Induction of protoporphyrin biosynthesis and photodynamic inactivation of B16 melanoma cells

The induction of protoporphyrin (PP) synthesis in B16 melanoma cells and their subsequent photodestruction was investigated. Chemical induction of the porphyrin biosynthesis pathway was achieved by pretreatment of the cells with dimethyl-sulfoxide (DMSO), a differentiation-inducer and the porphyrogenic agent allyl-isopropyl-acetamide (AIA) followed by 5-aminolevulinic acid (5-ALA) supplementation to the cultures. A phenomenal increase in cellular PP from 8 (control melanoma cells) up to 22000 pmol/mg protein was revealed by the use of this triple induction protocol. The porphyrins produced consisted of PP when analyzed by high pressure liquid chromatography (HPLC). Transmission electron microscopy depicted an initial damage located exclusively in mitochondria.
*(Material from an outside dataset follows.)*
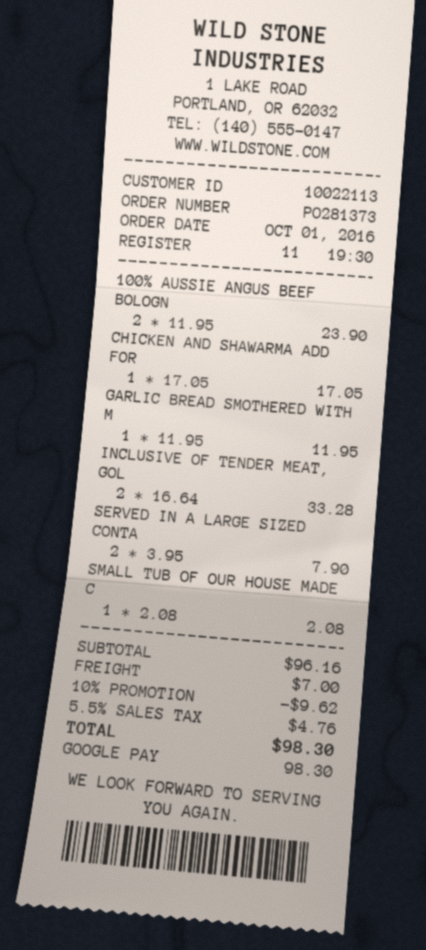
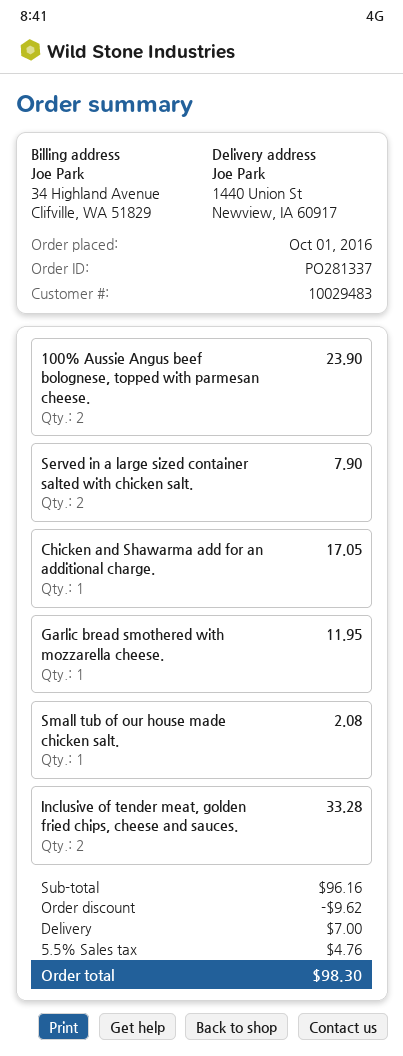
order number: PO281373 -> PO281337
customer number: 10022113 -> 10029483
This was revealed as an immediate expansion of mitochondrial volume subsequent to irradiation, presumably a consequence of water influx. Photosensitized cells gradually disintegrated following prolonged irradiation. The photosensitized cells showed an immediate potassium loss compensated only partially by influx of Na and other ions. The dominant characteristics of these cells were potassium efflux, water influx and ultrastructural damage in subcellular compartments. In conclusion, a highly efficient system for killing B16 melanoma cells was achieved by photosensitization of endogenous PP produced subsequent to chemical induction.